Quanto aos sistemas filosóficos e religiões, eles aí estão, sucedendo-se ao longo dos séculos, oferecendo fórmulas e métodos para refazer o mundo com menos erros, com menos sangue e com menos estupidez. Mas essas fórmulas, esses métodos, para vingarem, frutificarem, exigem que nos tornemos cúmplices de novos erros, de mais sangue e, alguns mais, outros menos, de uma boa dose de estupidez.
E agora?
Os inconformados protestam. Os inconformados denunciam, os inconformados tomam tranquilizantes, deixam crescer a barba e deixam de tomar banho todos os dias, abrigam-se na arte, fazem poemas, instalações complicadas que, não cabendo nos museus, invadem os jardins e as praças, compram uma guitarra e, com toda a estridência provocada, só complicam o que já é complicado.

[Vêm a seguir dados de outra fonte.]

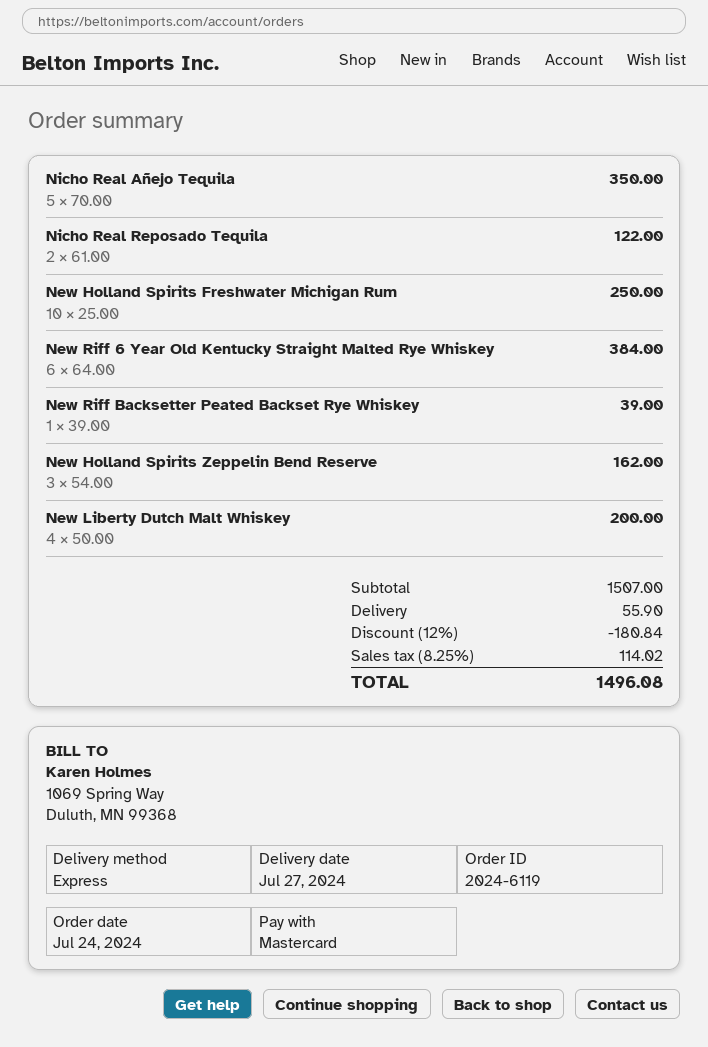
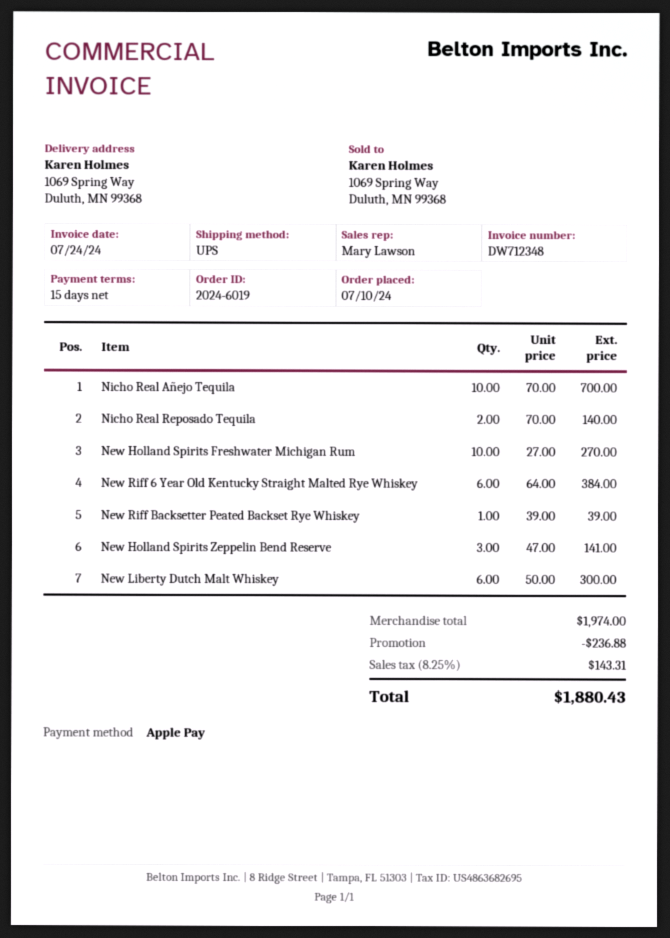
order number: 2024-6119 -> 2024-6019
order date: 2024-07-24 -> 2024-07-10
payment method: Mastercard -> Apple Pay
shipping method: express -> UPS
Nicho Real Añejo Tequila: 5 x 70.00 = 350.00 -> 10 x 70.00 = 700.00
Nicho Real Reposado Tequila: 2 x 61.00 = 122.00 -> 2 x 70.00 = 140.00
New Holland Spirits Freshwater Michigan Rum: 10 x 25.00 = 250.00 -> 10 x 27.00 = 270.00
New Holland Spirits Zeppelin Bend Reserve: 3 x 54.00 = 162.00 -> 3 x 47.00 = 141.00
New Liberty Dutch Malt Whiskey: 4 x 50.00 = 200.00 -> 6 x 50.00 = 300.00
subtotal: 1507.00 -> 1974.00
discount: 180.84 -> 236.88
shipping: 55.90 -> none
tax: 8.25% = 114.02 -> 8.25% = 143.31
total: 1496.08 -> 1880.43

Suicídio mesmo, que é bom, ninguém pensa a sério nele. Deixam a solução radical para os amantes traídos, os comerciantes falidos, os achados perdidos. Não sei quem falou quando soube que um amigo se suicidara: "Lamento, mas não posso condená-lo por isso".
Não se rejubilem em vão. Não penso em suicidar-me. Por curiosidade, pretendo continuar vivendo.